How to send multiple 32 byte strings to I2C?

– Stack Overflow How do I send multiple 32 byte strings to I2C master? I have multiple variable length strings which do not exceed 32 bytes each which need to be sent via I2C between 2 Arduino Nanos. I use # to terminate each string.

How to send strings via I2C between 2 Arduino Nanos?

I have multiple variable length strings which do not exceed 32 bytes each which need to be sent via I2C between 2 Arduino Nanos. I use # to terminate each string. I can successfully send and receive the first string, but for the life of me I can’t figure out how to send the succeeding strings. The samples I am testing with look like this:

Which is an example of sending multiple bytes?
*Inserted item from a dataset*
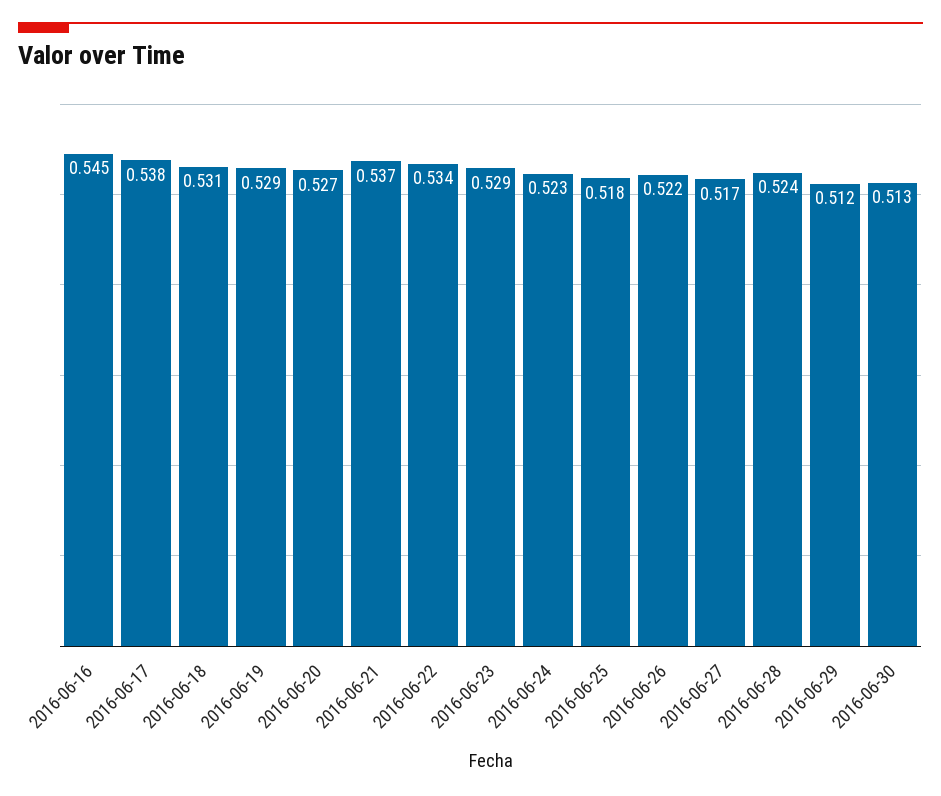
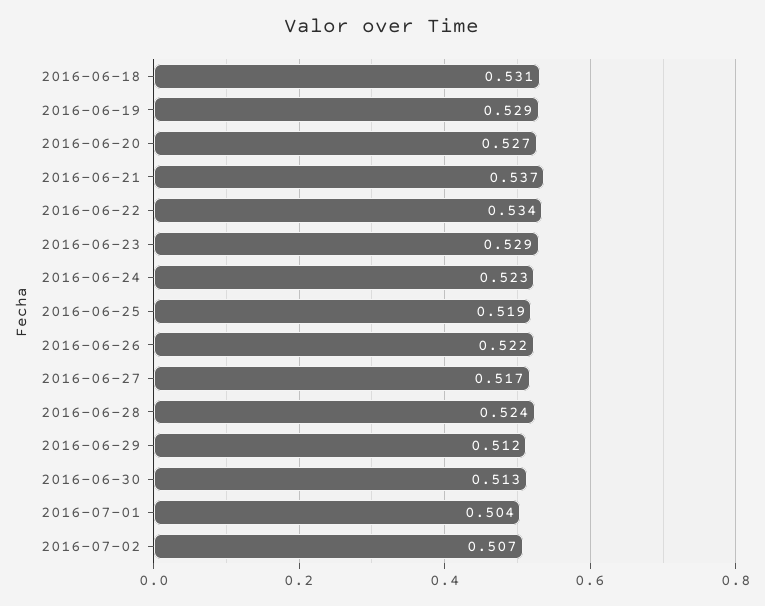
2016-06-16: 0.545 -> none
2016-06-17: 0.538 -> none
2016-06-25: 0.518 -> 0.519
2016-07-01: none -> 0.504
2016-07-02: none -> 0.507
The next example is where the master requests 1 byte and the slave responds with one number and everything works as it should. The real problem is when the master requests two or more bytes and the slave sends back that number of bytes when it is not a string. Here is example code that demonstrates this issue.

What kind of data can be transferred via I2C?

Basically we convert any value, string, number, text, float, you name it, and turn into a variable char, which can be transferred via I2C. Once transferred, you can convert back to a number although in my case below, I just wanted to display the data from the slave. Here is the code.

What is the problem with sending multiple bytes?

The real problem is when the master requests two or more bytes and the slave sends back that number of bytes when it is not a string. Here is example code that demonstrates this issue. If you run this code and open the serial monitor port associated with the master Arduino, you should see that it will print out a weird symbol and the number 2.

When to use and characters in Arduino I2C?

The & and | characters are used for bitwise addition. You can find more info with a quick google search but an example would be that 11111111 & 10101010 = 10101010 and 10101010 | 01010101 = 11111111. Finally, we will also be using << which shifts bits to the left and >> which shifts bits to the right.